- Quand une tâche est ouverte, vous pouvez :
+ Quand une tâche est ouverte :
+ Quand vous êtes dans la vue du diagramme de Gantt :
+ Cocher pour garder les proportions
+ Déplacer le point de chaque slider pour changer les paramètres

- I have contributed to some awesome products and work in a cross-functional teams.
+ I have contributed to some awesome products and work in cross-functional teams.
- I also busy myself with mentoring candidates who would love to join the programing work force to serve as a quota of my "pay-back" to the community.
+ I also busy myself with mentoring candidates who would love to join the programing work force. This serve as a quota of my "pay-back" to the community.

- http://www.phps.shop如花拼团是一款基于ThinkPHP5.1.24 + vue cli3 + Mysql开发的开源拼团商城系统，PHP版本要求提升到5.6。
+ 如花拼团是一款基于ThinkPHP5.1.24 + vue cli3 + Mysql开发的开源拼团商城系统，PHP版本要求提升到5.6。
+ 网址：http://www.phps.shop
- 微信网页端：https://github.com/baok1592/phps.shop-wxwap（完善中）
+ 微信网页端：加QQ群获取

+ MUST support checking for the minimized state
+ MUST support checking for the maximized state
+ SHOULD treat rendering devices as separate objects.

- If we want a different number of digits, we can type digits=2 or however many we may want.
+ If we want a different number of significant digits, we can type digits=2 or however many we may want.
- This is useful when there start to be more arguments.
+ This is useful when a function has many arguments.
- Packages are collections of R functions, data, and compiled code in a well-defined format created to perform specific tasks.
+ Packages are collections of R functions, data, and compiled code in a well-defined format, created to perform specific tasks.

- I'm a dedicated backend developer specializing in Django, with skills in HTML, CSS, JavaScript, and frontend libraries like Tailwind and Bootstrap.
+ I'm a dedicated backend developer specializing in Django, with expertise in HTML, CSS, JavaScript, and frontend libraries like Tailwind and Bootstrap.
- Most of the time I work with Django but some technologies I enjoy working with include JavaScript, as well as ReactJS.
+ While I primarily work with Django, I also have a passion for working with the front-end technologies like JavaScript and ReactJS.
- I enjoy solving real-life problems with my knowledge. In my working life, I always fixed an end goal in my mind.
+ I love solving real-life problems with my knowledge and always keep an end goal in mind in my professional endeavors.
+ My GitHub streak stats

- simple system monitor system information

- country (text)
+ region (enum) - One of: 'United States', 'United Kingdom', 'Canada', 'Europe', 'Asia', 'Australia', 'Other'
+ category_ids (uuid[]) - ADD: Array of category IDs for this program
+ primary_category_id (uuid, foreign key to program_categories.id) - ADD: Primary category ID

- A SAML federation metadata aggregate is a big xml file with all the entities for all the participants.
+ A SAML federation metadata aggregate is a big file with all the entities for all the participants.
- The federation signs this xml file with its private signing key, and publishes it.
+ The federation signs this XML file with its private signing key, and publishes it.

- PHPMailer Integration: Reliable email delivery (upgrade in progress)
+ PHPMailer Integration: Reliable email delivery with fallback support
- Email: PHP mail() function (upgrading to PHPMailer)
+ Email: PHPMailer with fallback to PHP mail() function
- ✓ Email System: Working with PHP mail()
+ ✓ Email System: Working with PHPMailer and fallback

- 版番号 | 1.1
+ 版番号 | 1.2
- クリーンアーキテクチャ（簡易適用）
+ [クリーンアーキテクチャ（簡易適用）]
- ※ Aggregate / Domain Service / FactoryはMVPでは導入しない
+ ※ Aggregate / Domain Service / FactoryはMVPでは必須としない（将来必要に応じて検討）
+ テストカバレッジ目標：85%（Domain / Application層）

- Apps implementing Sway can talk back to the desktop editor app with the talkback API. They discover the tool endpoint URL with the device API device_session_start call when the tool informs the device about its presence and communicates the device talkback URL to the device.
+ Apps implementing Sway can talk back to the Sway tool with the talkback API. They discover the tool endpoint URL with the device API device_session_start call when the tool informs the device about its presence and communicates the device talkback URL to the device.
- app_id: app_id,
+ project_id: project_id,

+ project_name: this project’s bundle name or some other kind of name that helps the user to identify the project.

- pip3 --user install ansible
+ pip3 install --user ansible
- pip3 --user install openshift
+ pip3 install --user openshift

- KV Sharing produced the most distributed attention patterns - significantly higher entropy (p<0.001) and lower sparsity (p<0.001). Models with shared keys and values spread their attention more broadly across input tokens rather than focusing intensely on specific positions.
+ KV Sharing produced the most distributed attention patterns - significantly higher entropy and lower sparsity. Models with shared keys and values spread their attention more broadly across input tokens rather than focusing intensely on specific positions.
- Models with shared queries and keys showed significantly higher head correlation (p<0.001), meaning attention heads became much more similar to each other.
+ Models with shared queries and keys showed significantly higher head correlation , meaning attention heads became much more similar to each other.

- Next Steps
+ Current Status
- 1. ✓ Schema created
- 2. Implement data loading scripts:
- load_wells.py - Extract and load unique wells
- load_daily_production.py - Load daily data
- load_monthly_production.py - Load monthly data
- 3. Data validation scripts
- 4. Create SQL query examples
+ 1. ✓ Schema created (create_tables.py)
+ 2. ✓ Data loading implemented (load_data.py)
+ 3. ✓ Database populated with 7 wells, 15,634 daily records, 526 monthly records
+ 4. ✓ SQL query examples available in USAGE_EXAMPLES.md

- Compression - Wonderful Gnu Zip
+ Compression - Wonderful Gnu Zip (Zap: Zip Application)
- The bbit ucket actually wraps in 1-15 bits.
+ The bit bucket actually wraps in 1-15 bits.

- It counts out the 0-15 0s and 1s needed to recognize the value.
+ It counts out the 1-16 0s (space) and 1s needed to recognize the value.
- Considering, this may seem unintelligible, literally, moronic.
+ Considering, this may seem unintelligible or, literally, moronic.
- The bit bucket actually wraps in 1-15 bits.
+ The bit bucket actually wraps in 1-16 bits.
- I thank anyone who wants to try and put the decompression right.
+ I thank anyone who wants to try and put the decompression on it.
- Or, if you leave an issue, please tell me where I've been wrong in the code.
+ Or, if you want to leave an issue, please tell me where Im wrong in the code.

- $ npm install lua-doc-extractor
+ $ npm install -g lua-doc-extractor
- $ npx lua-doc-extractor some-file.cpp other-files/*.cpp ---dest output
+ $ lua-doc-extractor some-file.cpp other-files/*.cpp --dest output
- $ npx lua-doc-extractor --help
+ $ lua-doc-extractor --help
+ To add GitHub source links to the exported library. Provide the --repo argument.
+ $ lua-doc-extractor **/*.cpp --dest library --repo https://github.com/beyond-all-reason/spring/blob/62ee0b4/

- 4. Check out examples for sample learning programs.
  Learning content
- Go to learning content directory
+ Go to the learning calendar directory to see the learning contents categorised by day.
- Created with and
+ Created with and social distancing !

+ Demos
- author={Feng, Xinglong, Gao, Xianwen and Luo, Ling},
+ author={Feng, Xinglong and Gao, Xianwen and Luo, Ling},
****************************************
**What the task asks**
In restating the data, begin at its first line, reproduce each line word for word, and conclude with the line that contains "format, created to perform specific tasks.".

**Exercise output**
- Quand une tâche est ouverte, vous pouvez :
+ Quand une tâche est ouverte :
+ Quand vous êtes dans la vue du diagramme de Gantt :
+ Cocher pour garder les proportions
+ Déplacer le point de chaque slider pour changer les paramètres

- I have contributed to some awesome products and work in a cross-functional teams.
+ I have contributed to some awesome products and work in cross-functional teams.
- I also busy myself with mentoring candidates who would love to join the programing work force to serve as a quota of my "pay-back" to the community.
+ I also busy myself with mentoring candidates who would love to join the programing work force. This serve as a quota of my "pay-back" to the community.

- http://www.phps.shop如花拼团是一款基于ThinkPHP5.1.24 + vue cli3 + Mysql开发的开源拼团商城系统，PHP版本要求提升到5.6。
+ 如花拼团是一款基于ThinkPHP5.1.24 + vue cli3 + Mysql开发的开源拼团商城系统，PHP版本要求提升到5.6。
+ 网址：http://www.phps.shop
- 微信网页端：https://github.com/baok1592/phps.shop-wxwap（完善中）
+ 微信网页端：加QQ群获取

+ MUST support checking for the minimized state
+ MUST support checking for the maximized state
+ SHOULD treat rendering devices as separate objects.

- If we want a different number of digits, we can type digits=2 or however many we may want.
+ If we want a different number of significant digits, we can type digits=2 or however many we may want.
- This is useful when there start to be more arguments.
+ This is useful when a function has many arguments.
- Packages are collections of R functions, data, and compiled code in a well-defined format created to perform specific tasks.
+ Packages are collections of R functions, data, and compiled code in a well-defined format, created to perform specific tasks.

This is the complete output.